El sábado 23 empezamos la tarde con un aperitivo de la argentina Juana Molina que no llegó ni a media hora, pero que sentó de maravilla dada la intensidad que se desprendía de su propuesta de electrónica orgánica. Después nos dejaron anonadados los oscuros These New Puritans, con esa propuesta tétrica y claustrofóbica que suponen sus canciones, con un protagonismo bastante marcado de los vientos y un conjunto que resulta atronador (por el sonido) y devastador (por el alma que le ponen). El noruego Sondre Lerche vino solo para darnos una lección de canciones de cantautor con guitarra, con un buen humor que se contagiaba y una maestría que llamaba la atención. Decidió hacer un repaso a todos sus discos y la cosa le salió bien. En los transcursos entre las actuaciones que vimos enteras, nos llamaron poderosamente la atención los trozos de concierto que vimos del pop edulcorado y en inglés de los navarros Wilhelm and The Dancing Animals y la acogida (más que la propuesta en sí) que tuvieron los locales Belako, una banda que quizá debería ser más tenida en cuenta.
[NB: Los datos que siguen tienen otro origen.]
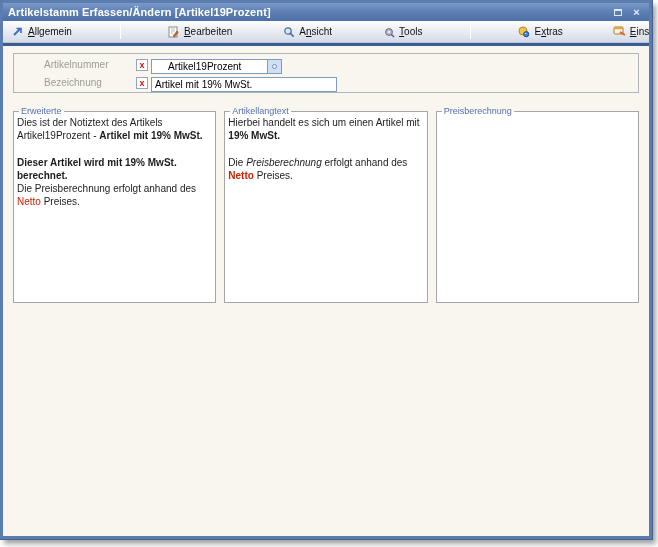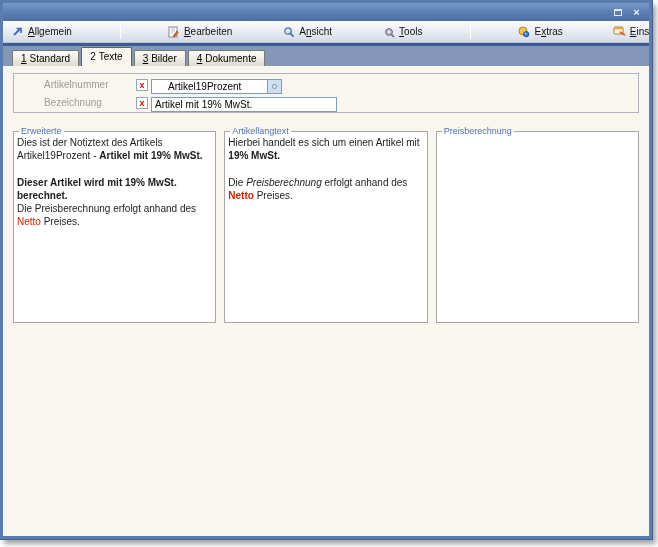--- a/index.html
+++ b/index.html
@@ -87,6 +87,7 @@
 <div class="window">
 
   <div class="titlebar">
+    <span class="title">Artikelstamm Erfassen/Ändern [Artikel19Prozent]</span>
     <span class="tb-buttons">
       <span class="tb-btn">
         <span class="restore-box"></span>

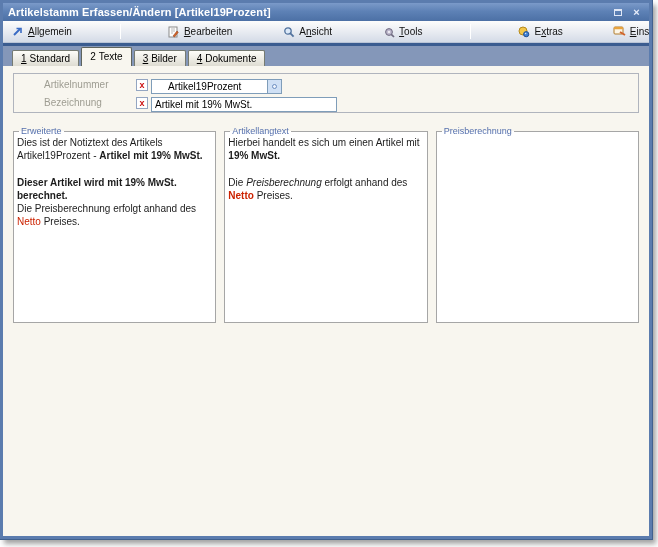--- a/index.html
+++ b/index.html
@@ -189,20 +189,6 @@
 
   <div class="darkline"></div>
 
-  <div class="tabstrip">
-    <div class="tab">
-      <span class="num u">1</span><span class="txt">Standard</span>
-    </div>
-    <div class="tab active">
-      <span class="num">2</span><span class="txt">Texte</span>
-    </div>
-    <div class="tab">
-      <span class="num u">3</span><span class="txt">Bilder</span>
-    </div>
-    <div class="tab">
-      <span class="num u">4</span><span class="txt">Dokumente</span>
-    </div>
-  </div>
 
   <div class="content">
 

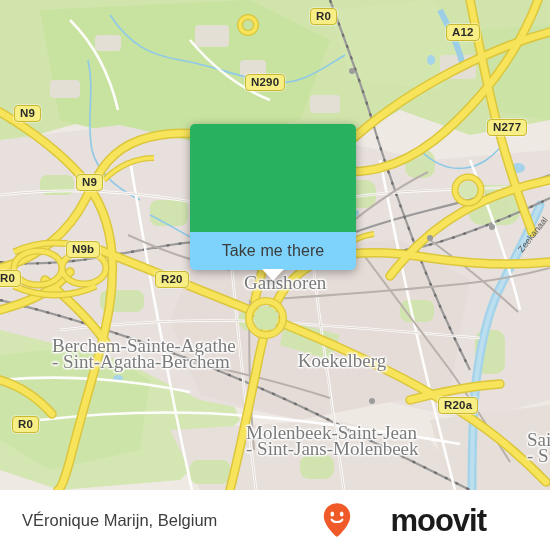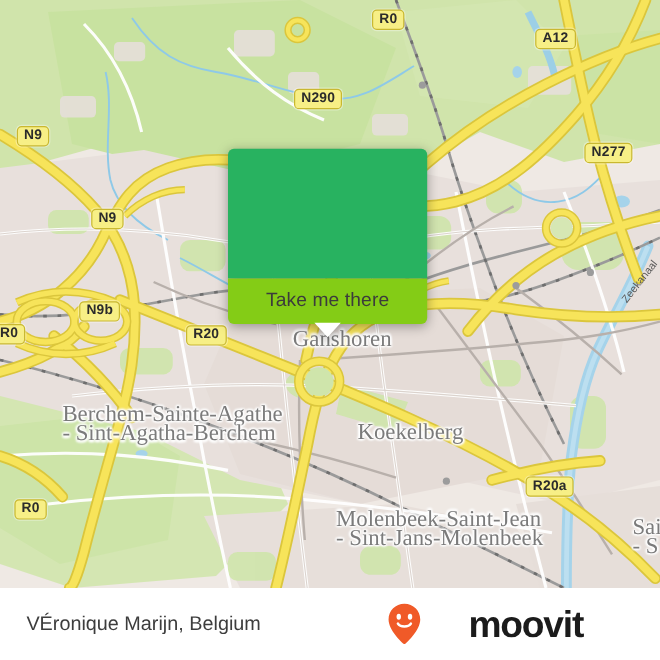--- a/index.html
+++ b/index.html
@@ -362,7 +362,7 @@
 
     <div class="shield" style="left:14px; top:105px;">N9</div>
     <div class="shield" style="left:76px; top:174px;">N9</div>
-    <div class="shield" style="left:66px; top:251px;text-align:center;">N9b</div>
+    <div class="shield" style="left:66px; top:241px;text-align:center;">N9b</div>
     <div class="shield" style="left:-6px; top:270px;">R0</div>
     <div class="shield" style="left:155px; top:271px;">R20</div>
     <div class="shield" style="left:12px; top:416px;">R0</div>

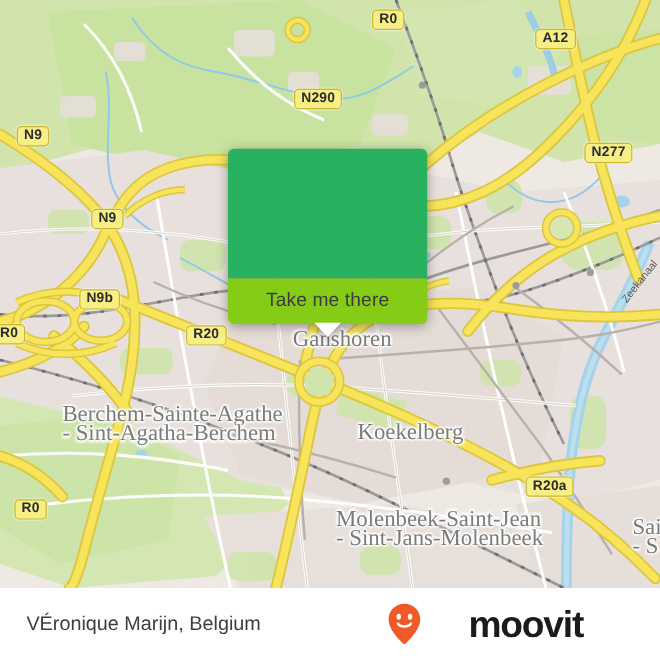--- a/index.html
+++ b/index.html
@@ -100,7 +100,7 @@
   #callout-action {
     width: 166px;
     height: 38px;
-    background: #84cc16;
+    background: #7dd3fc;
     border-radius: 0 0 5px 5px;
     display: flex;
     align-items: center;

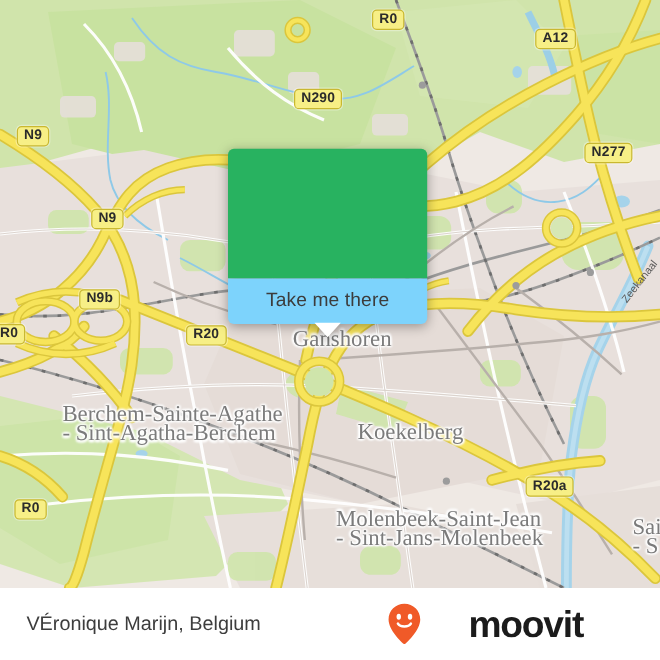--- a/index.html
+++ b/index.html
@@ -378,7 +378,7 @@
     </div>
     <div class="place-label" style="left:244px; top:275px; width:80px;">Ganshoren</div>
     <div class="place-label" style="left:297px; top:353px; width:90px;">Koekelberg</div>
-    <div class="place-label two-line" style="left:246px; top:425px; width:164px;padding-left:34px;">
+    <div class="place-label two-line" style="left:246px; top:425px; width:164px;">
       <div>Molenbeek-Saint-Jean</div>
       <div>- Sint-Jans-Molenbeek</div>
     </div>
Poca gente se congregó para ver a The Wedding Present que quizá no estuvieron tan sembrados como otras veces pero que no por esa perdieron ni un ápice de la maestría que supone ver al gran David Gedge sobre un escenario. Y la fiesta del sábado la acabamos con Gossip y su rock’n roll ramplón que no lo es tanto porque cuentan con ese monstruo escénico que es Beth Ditto y con algún que otro hit que te hace saltar y olvidarte del frío, de lo cansado que estás después de dos días de festival en estas fechas y de que te quedan casi dos horas de coche para volver a casa.

Esperamos que no sea la última vez que estemos hablando del BIME y que el año que viene la gente de Last Tour tenga a bien seguir contemplando en su roster otra vez una propuesta otoñal atractiva como es esta.